On March 11, 2020, the World Health Organization declared COVID-19 a global pandemic. This contagious disease outbreak and any related adverse public health developments, has adversely affected workforces, economies, and financial markets globally, leading to an economic downturn. The impact on the Company is not currently determinable, but management continues to monitor the situation.
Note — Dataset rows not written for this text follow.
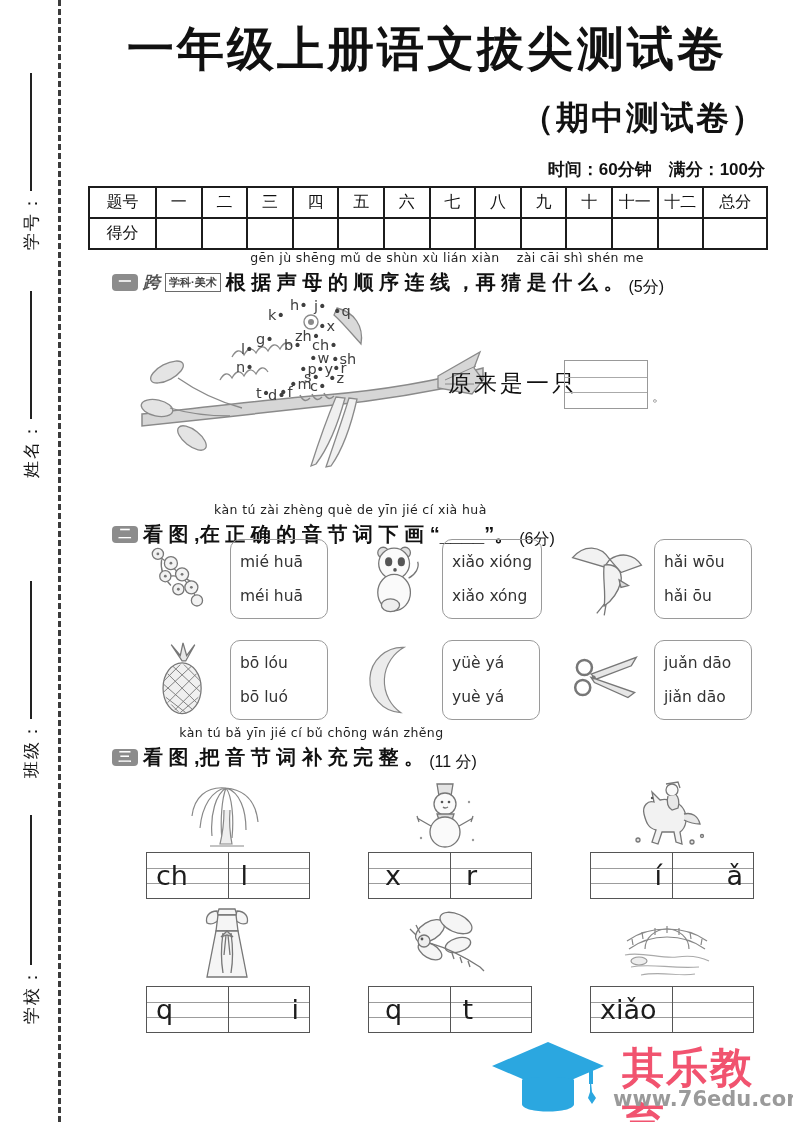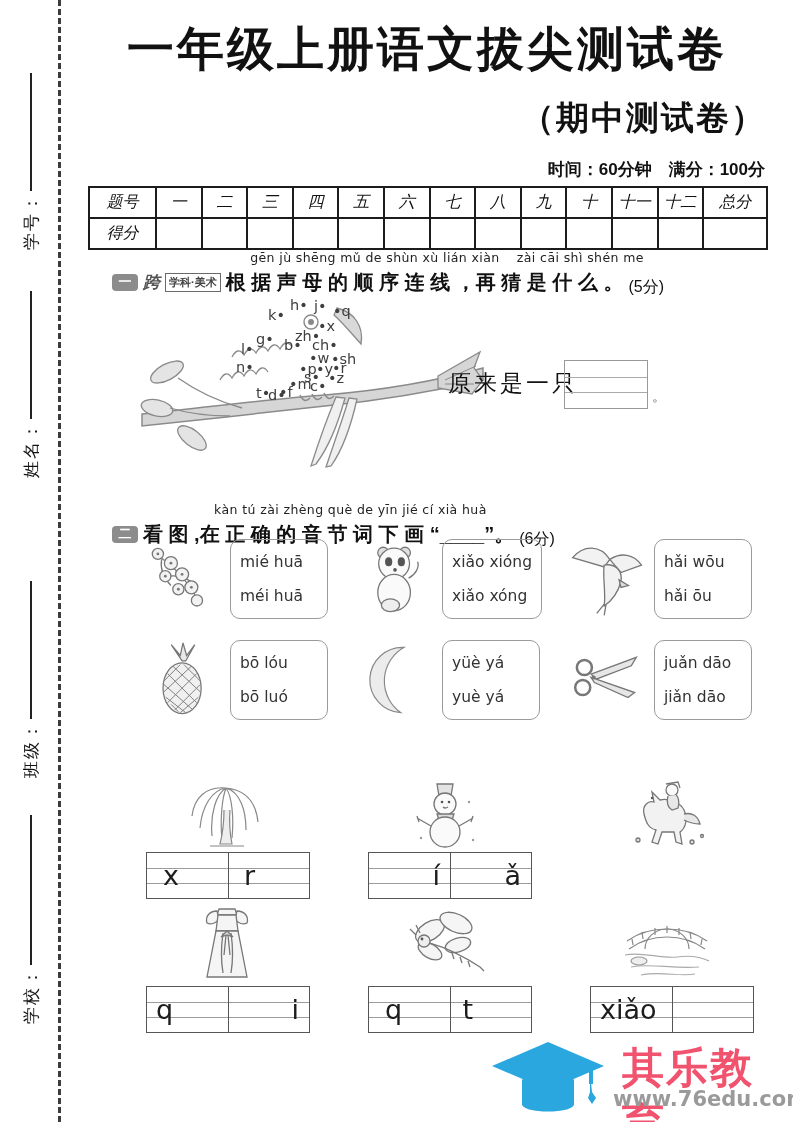"题号" table.score-table td { font-style: italic -> none }
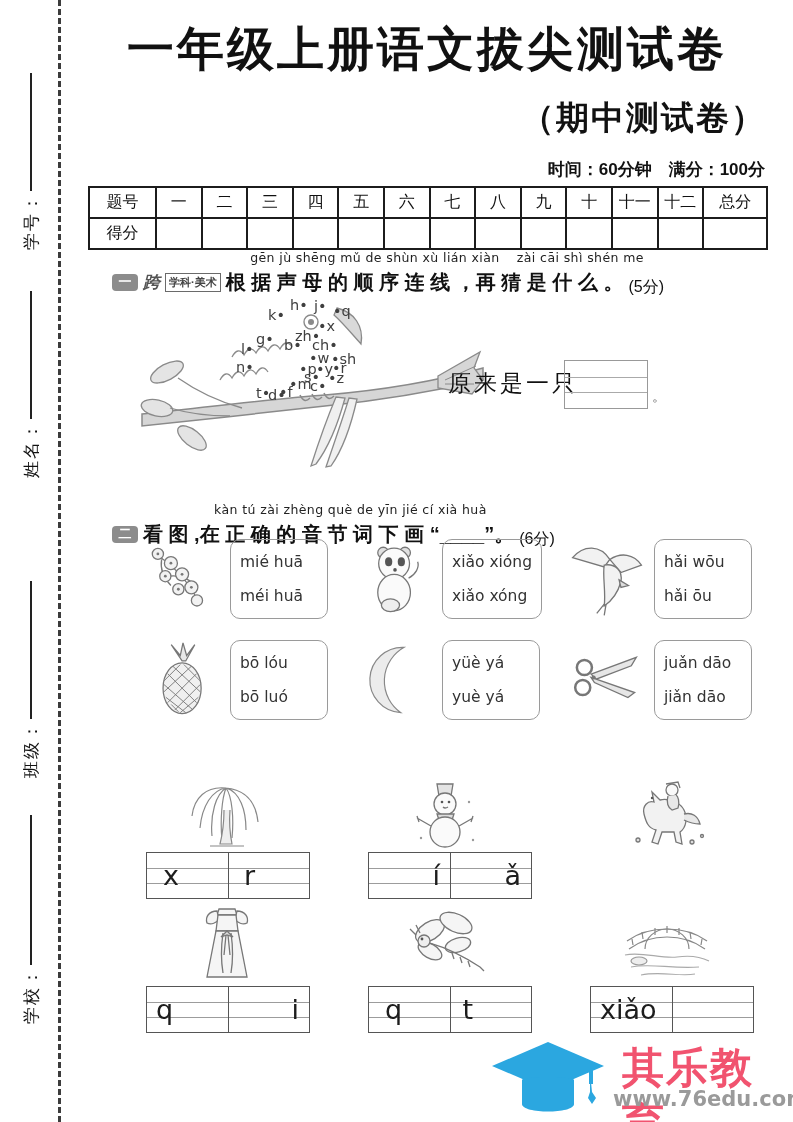"kàn tú bǎ yīn jié" div.sec-header { html: none -> <div> <div>kàn tú bǎ yīn jié cí bǔ chōng wán zhěng</div> <div> <span>三</span> <span>看 图 ,把 音 节 词 补 充 完 整 。</span> <span>(11 分)</span> </div> </div> }
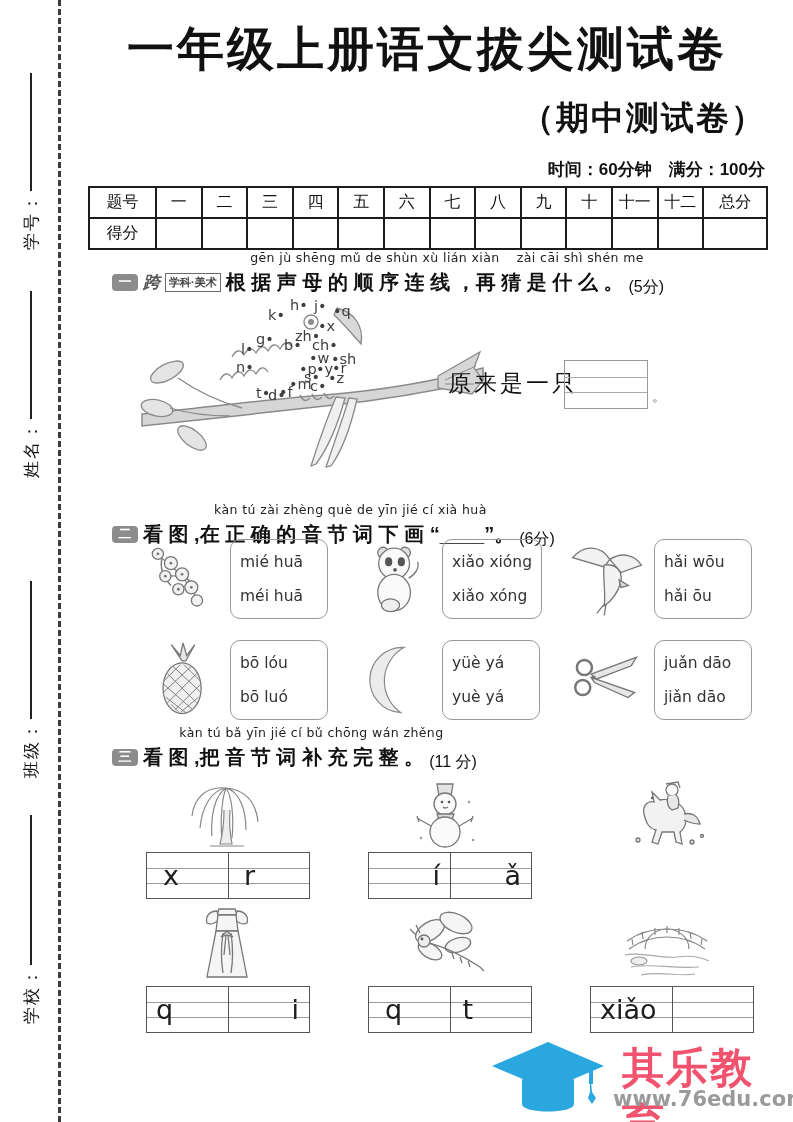"ch" div.fourline { html: none -> <div> <i></i> <i></i> <span></span> <div> <div>ch</div> <div>l</div> </div> </div> }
These condensed consolidated financial statements have been prepared on the going concern basis, which assumes that the Company will be able to realize its assets and discharge its liabilities in the normal course of business. As at July 31, 2021, the Company has not generated any revenues from operations, has a working capital deficit of $1,100,080, and has an accumulated deficit of $33,225,950. The continuation of the Company as a going concern is dependent upon the continued financial support from its shareholders, the ability to raise equity or debt financing, and the attainment of profitable operations from the Company's future business. These factors indicate the existence of a material uncertainty that may cast significant doubt on the Company’s ability to continue as a going concern. These condensed consolidated financial statements do not include any adjustments to the recoverability and classification of recorded asset amounts and classification of liabilities that might be necessary should the Company be unable to continue as a going concern.
2. Significant Accounting Policies
(a) Basis of Preparation
These condensed consolidated financial statements have been prepared in accordance with International Financial Reporting Standards applicable to interim financial information, as outlined in International Accounting Standard (“IAS”) 34, “Interim Financial Reporting” and using the accounting policies consistent with those in the audited consolidated financial statements as at and for the year ended April 30, 2021.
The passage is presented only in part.